Weston Psych Care Blog

Practice Makes… Better: How to Help Kids Improve in Home, School, and Life

Practice does not make perfect, it makes permanent. Coaches demand constant repetition until their players execute without error. The same goes for teachers, tutors, directors, musicians, and any other professional whose role is to shape their students’ habits. The hardest part of change happens in the beginning. Brains like to keep the status quo. Once those neural connections are made, it takes a bit of effort to break them or create new ones. However, neuroplasticity research has taught us that brains can improve and change with effort, consistency and motivation.

In this article, I will discuss how you can help your children develop new habits or change any unwanted habits:

1) Start small: Dramatic changes can be overwhelming and even paralyzing to children and adults. By starting with small changes, the first step doesn’t seem too difficult for their brains to adapt to. For example:

  • Diet - cut out one unhealthy item (i.e., soda) Exercise - walk the dog for 5 minutes
  • Homework - do the first 3 problems
  • Screen time - screen free time while eating

2) Use an athlete mentality: Athletes are always improving by challenging themselves. For example, while training for a marathon a runner will increase how many miles they run each week. You can take the same approach with children. If you want your child to be able to do all of their homework without World War III erupting, start small and increase the amount over time.

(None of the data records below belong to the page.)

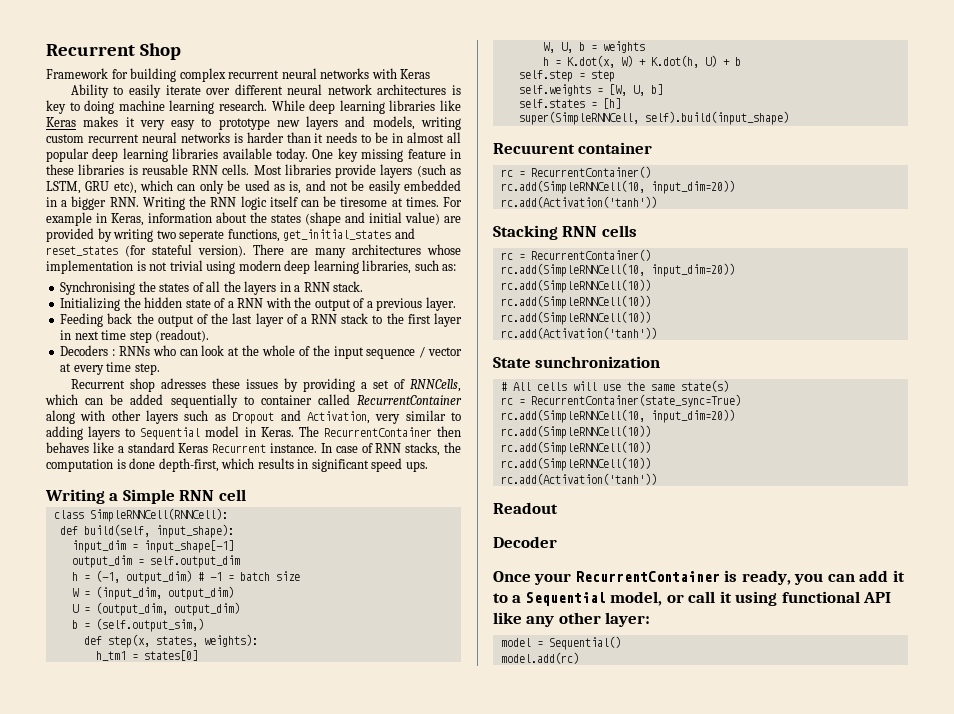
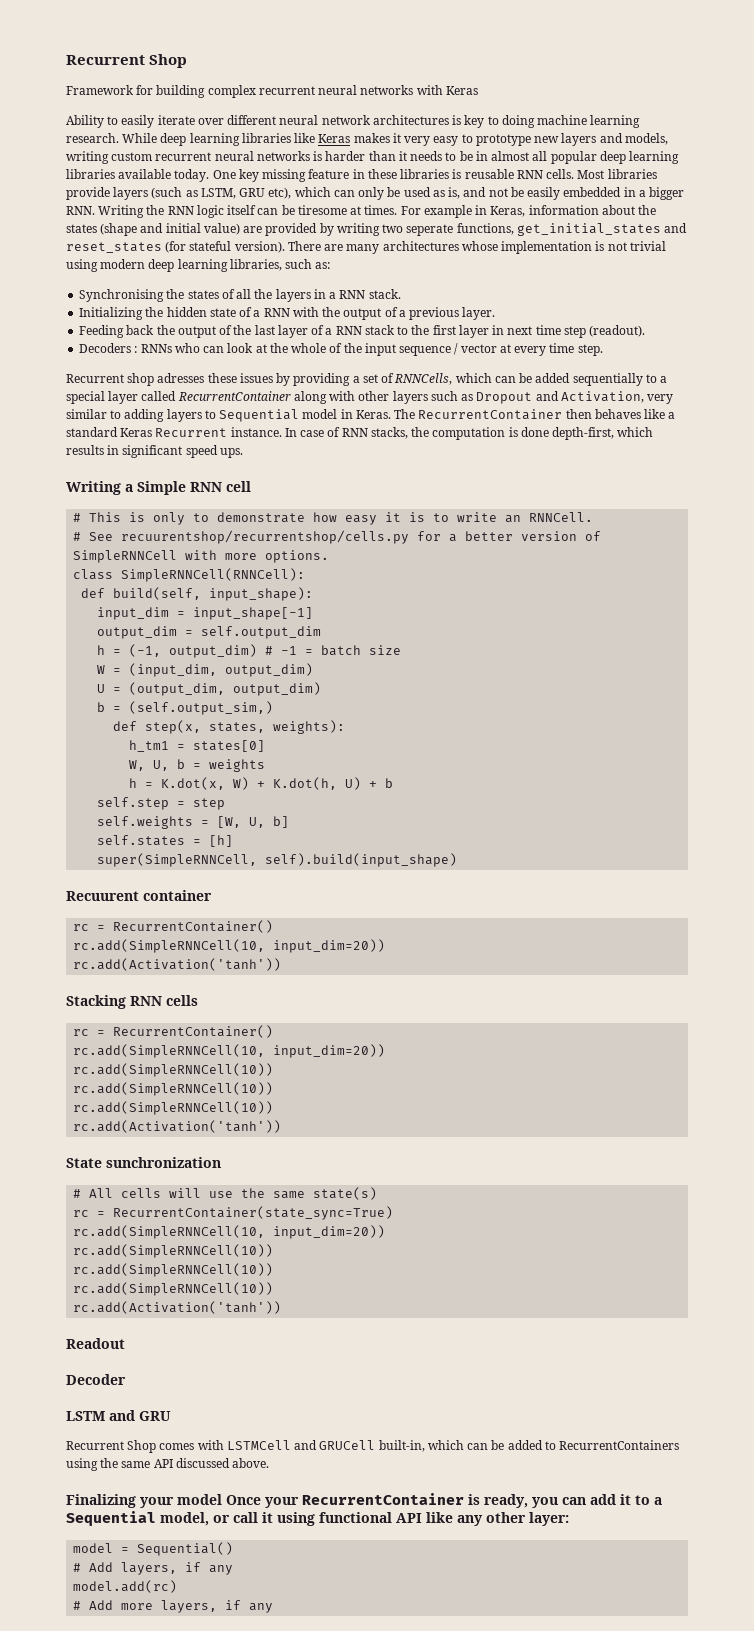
[260,395,312,405] container -> [660,376,668,383] [66,391,139,404] a special layer
(246, 495) none -> [73,512,594,525] [73,530,602,544] [73,550,330,563] // # This is only to demonstrate how easy it is to write an RNNCell. // # See recuurentshop/recurrentshop/cells.py for a better version of SimpleRNNCell with more options.
(557, 542) none -> [66,1410,171,1421] [66,1440,680,1453] [66,1458,270,1471] [66,1494,222,1508] LSTM and GRU // Recurrent Shop comes with LSTMCell and GRUCell built-in, which can be added to RecurrentContainers using the same API discussed above. // Finalizing your model
[500,652,579,664] model.add(rc) -> [73,1562,234,1575] [73,1580,178,1593] [73,1600,274,1613] # Add layers, if any // model.add(rc) // # Add more layers, if any

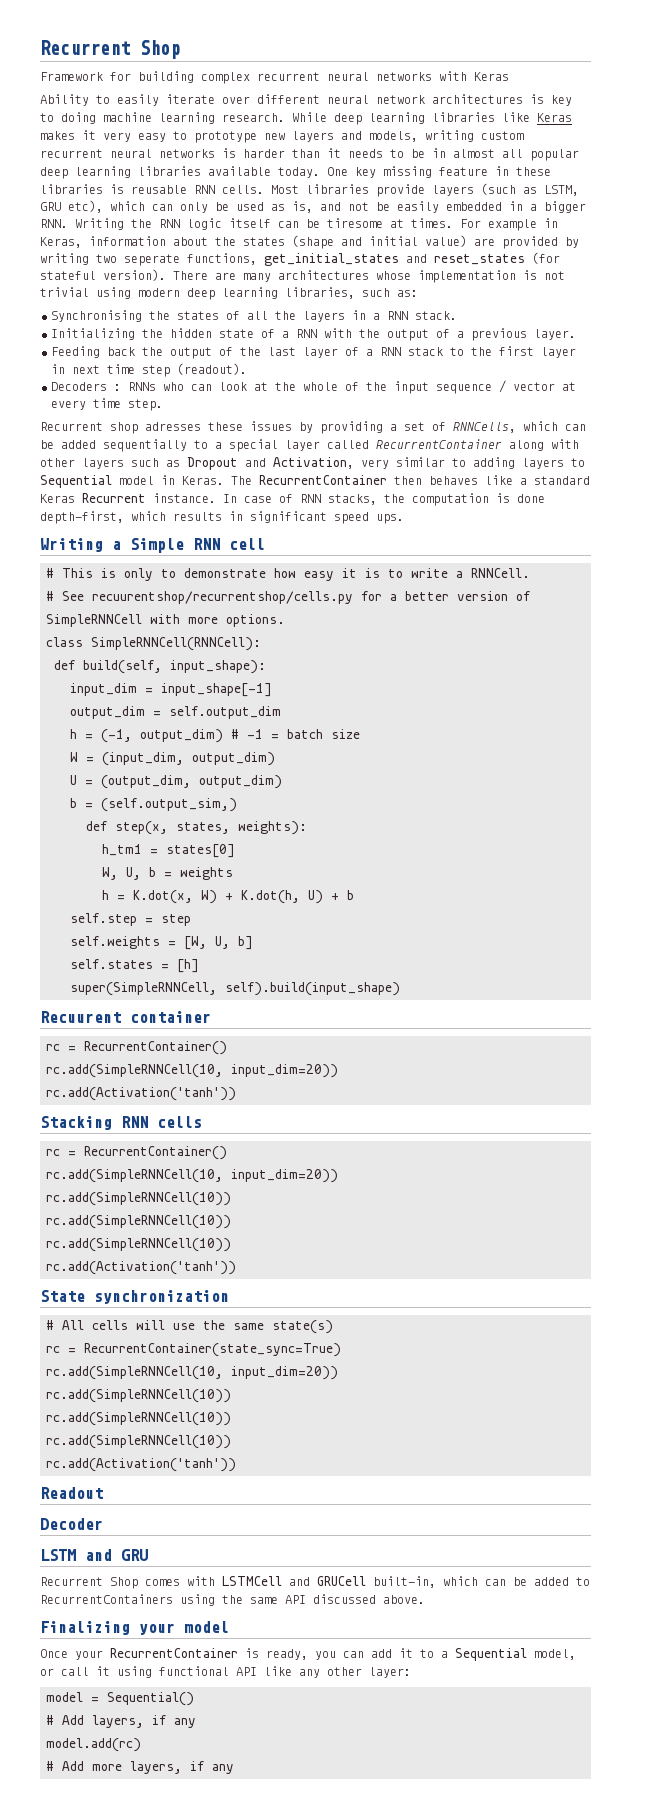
[505,515,522,523] an -> [456,571,463,578] a
[106,1157,221,1168] sunchronization -> [94,1290,229,1304] synchronization
(222, 1499) none -> (229, 1627) //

3) Include them whenever possible: Buy-in from the child is as important as consistency from the adult. Decide with your child, when appropriate, what changes they can begin to make. Give them a few choices so they don’t feel like they are being told what to do.

4) It's easier to replace than terminate: Replacing behavior has been shown to be more effective than trying to quit the behavior that has been rewarding the brain. Take for example a child who feels stressed or bored during homework. They might want to check social media to alleviate those negative feelings, but then end up wasting valuable time on the phone for longer than planned. Help them find more effective stress relieving activities that are also adaptive and helpful. Some examples are:

  • Changing to a different subject
  • Changing their location
  • Working with a friend
  • Going for a walk

Good habits formed in childhood often last through adulthood. However, the same goes for bad habits. Our role as parents has changed since the advent of technology, increased academic demands, 24-hour news cycles, and blurred lines in traditional hierarchies. With baby steps and consistent practice children can learn new habits that will lead to better outcomes. To quote Benny Urquidez, “What you practice, is what you’ll do.”